Militer Mesir membubarkan parlemen

Militer Mesir

Sumber gambar, AP

Pemerintah militer Mesir mengatakan membubarkan parlemen dan tidak menggunakan konstitusi untuk sementara waktu.

Melalui pernyataan di stasiun TV negara, Dewan Militer mengatakan akan memerintah selama enam bulan atau sampai dilangsungkannya pemilihan umum.

Sementara itu penjabat perdana menteri, Ahmed Shafiq, mengatakan prioritas utamanya adalah memulihkan keamanan negara setelah unjuk rasa selama tiga pekan belakangan.

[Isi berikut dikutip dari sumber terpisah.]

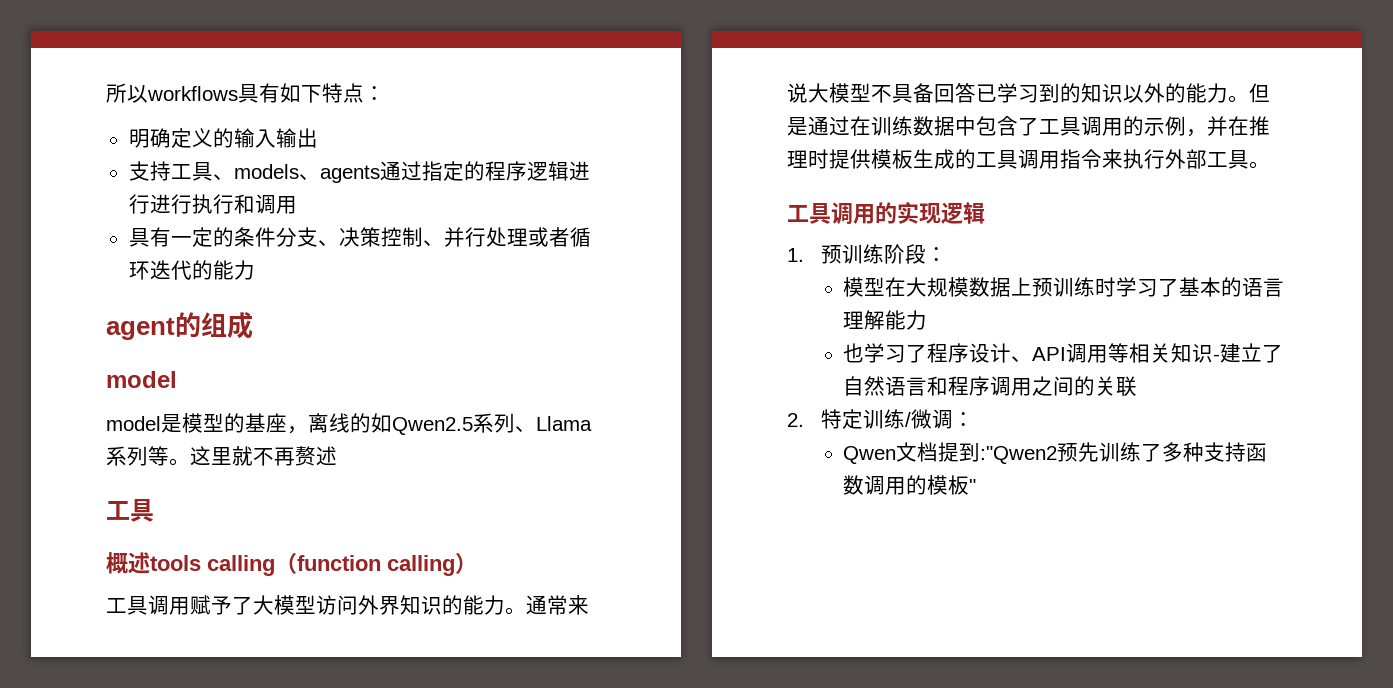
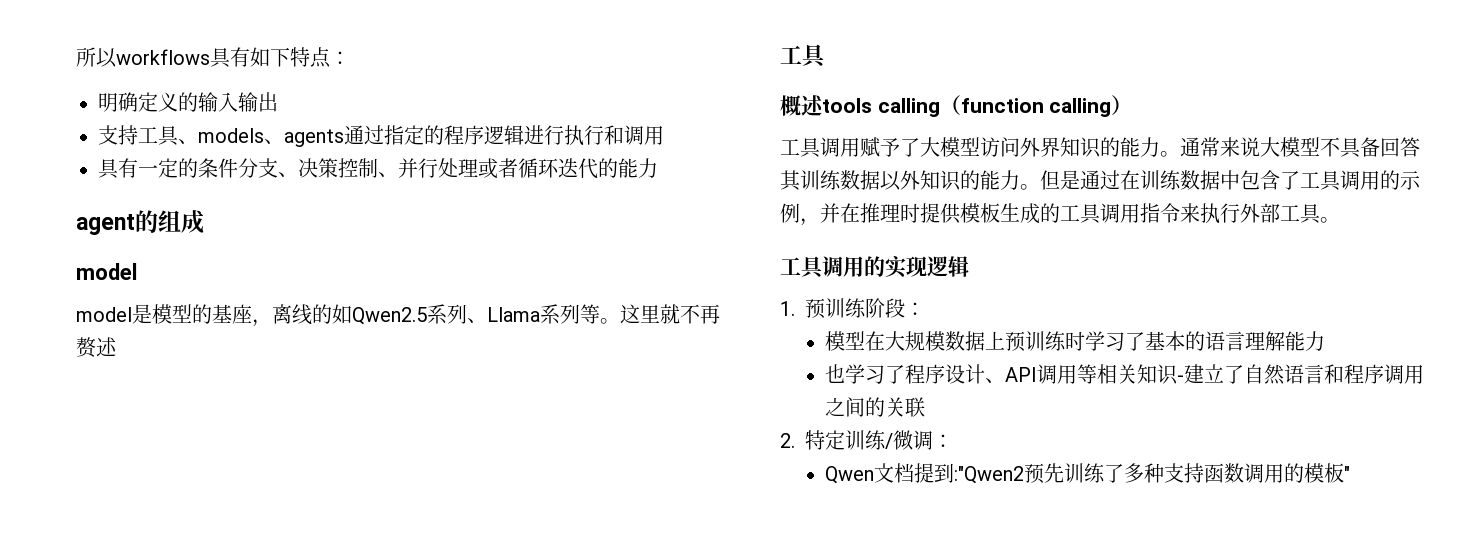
- 支持工具、models、agents通过指定的程序逻辑进行进行执行和调用
+ 支持工具、models、agents通过指定的程序逻辑进行执行和调用
- 通常来说大模型不具备回答已学习到的知识以外的能力。
+ 通常来说大模型不具备回答其训练数据以外知识的能力。

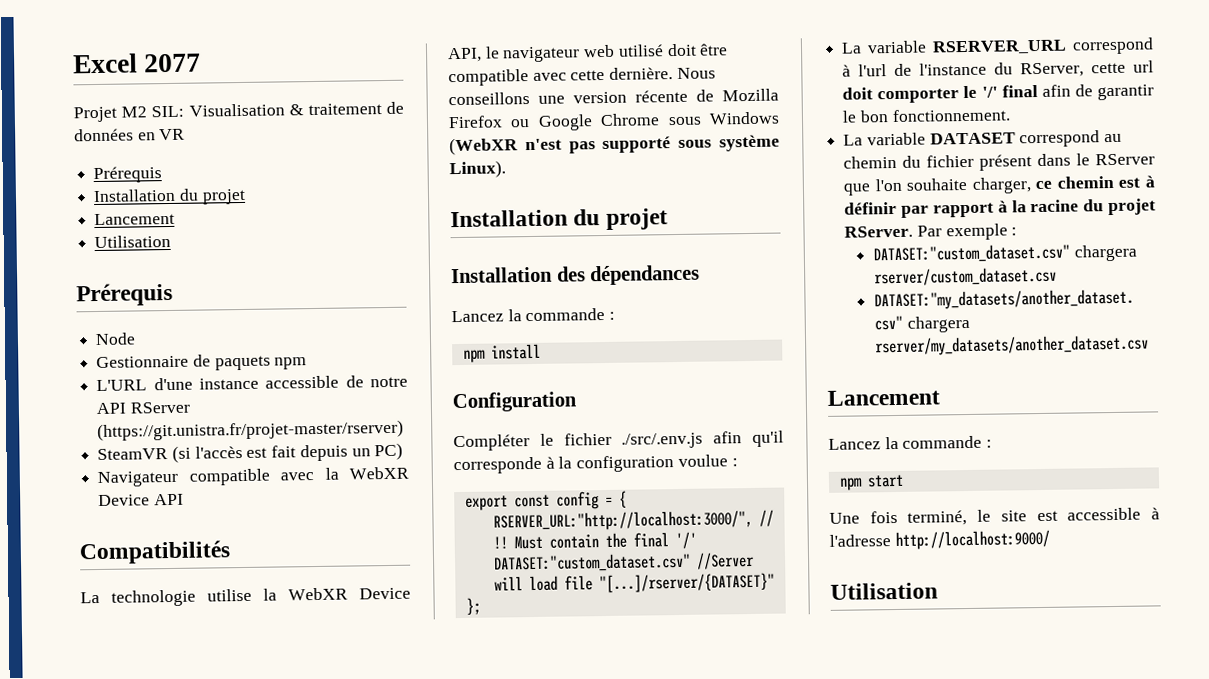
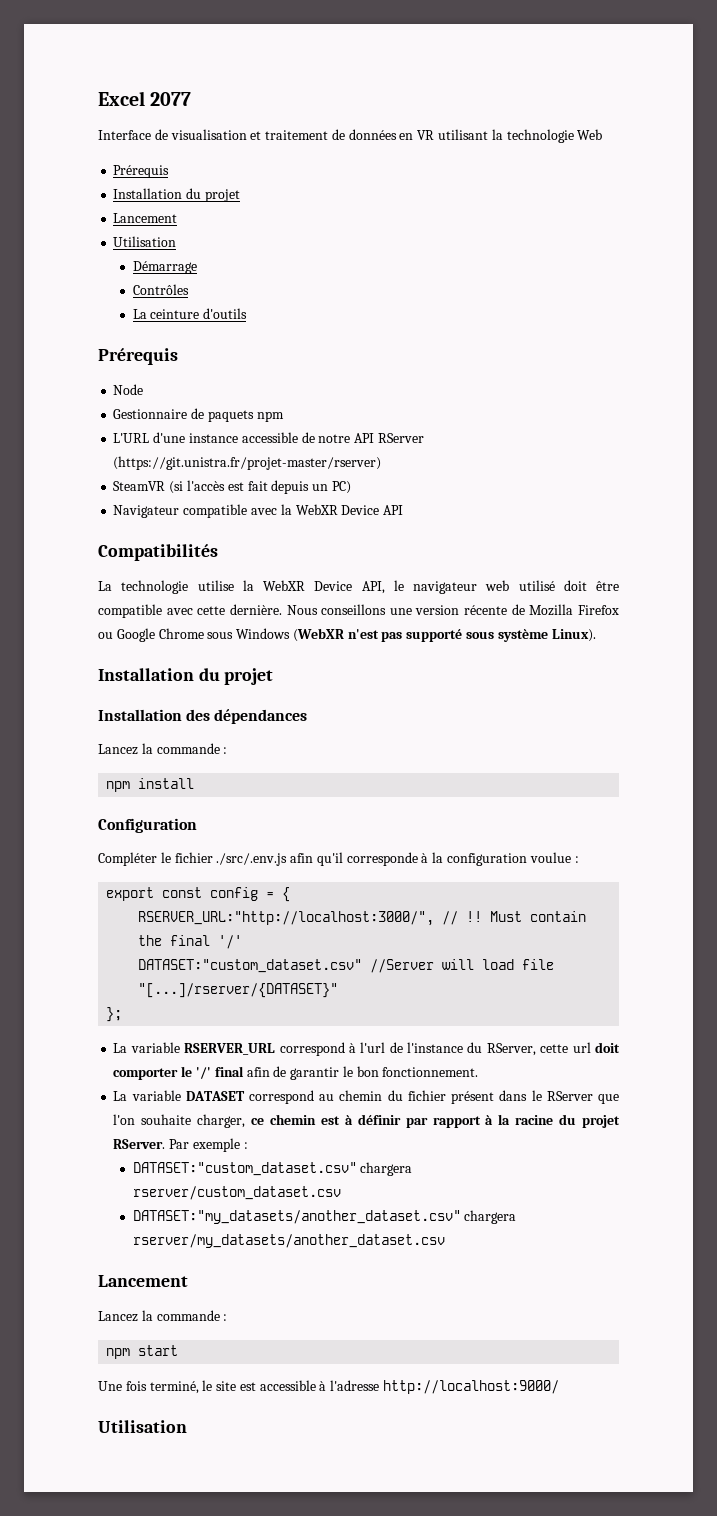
- Projet M2 SIL: Visualisation & traitement de données en VR
+ Interface de visualisation et traitement de données en VR utilisant la technologie Web
+ Démarrage
+ Contrôles
+ La ceinture d'outils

Menurutnya warga Mesir sudah kehilangan rasa aman akibat unjuk rasa selama ini.

"Keprihatinan utama kabinet saat ini adalah keamanan, kami harus membawa kembali perasaan aman kepada warga Mesir."

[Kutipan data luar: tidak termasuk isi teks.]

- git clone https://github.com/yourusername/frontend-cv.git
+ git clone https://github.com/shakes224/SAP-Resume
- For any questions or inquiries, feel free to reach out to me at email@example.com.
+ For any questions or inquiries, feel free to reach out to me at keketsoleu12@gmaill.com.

"Sejalan dengan itu, kami juga ingin menjamin agar kehidupan sehari-hari semua warga Mesir kembali normal dan kebutuhan dasar seperti roti dan layanan kesehatan tersedia," tambahnya.

Dia menambahkan bahwa Mesir memiliki cadangan yang cukup untuk mengatasi krisis ekonomi namun ketidakstabilan bisa menjadi hambatan.

Tetap di Tahrir

Sebelumnya terjadi perselisihan antara para pengunjuk rasa yang menentang pembongkaran tenda di Lapangan Tahrir oleh aparat kepolisian.

Kepala polisi militer meminta agar Lapangan Tahrir dibersihkan dari tenda-tenda, yang digunakan untuk menginap selama unjuk rasa menuntut mundurnya Presiden Mubarak.

Namun polisi tidak disukai oleh warga Mesir karena upaya mereka meredamkan unjuk rasa pada masa-masa awal.

Wartawan BBC di Kairo, Wyre Davis, melaporkan sempat terjadi ketegangan namun polisi kemudian mundur dari Lapangan Tahrir.

Terjadi juga ketegangan antara militer dengan para pengunjuk rasa garis keras pada Minggu 13 Februari, namun tidak sampai meluas.

Operasi pembersihan Lapangan Tahrir secara umum berjalan dengan lancar, yang dilakukan secara gotong royong oleh masyarakat dan pegawai tata kota.

Sekelompok pengunjuk rasa bertekad untuk tetap berada di Lapangan Tahrir sampai kerangka waktu reformasi politik tersusun.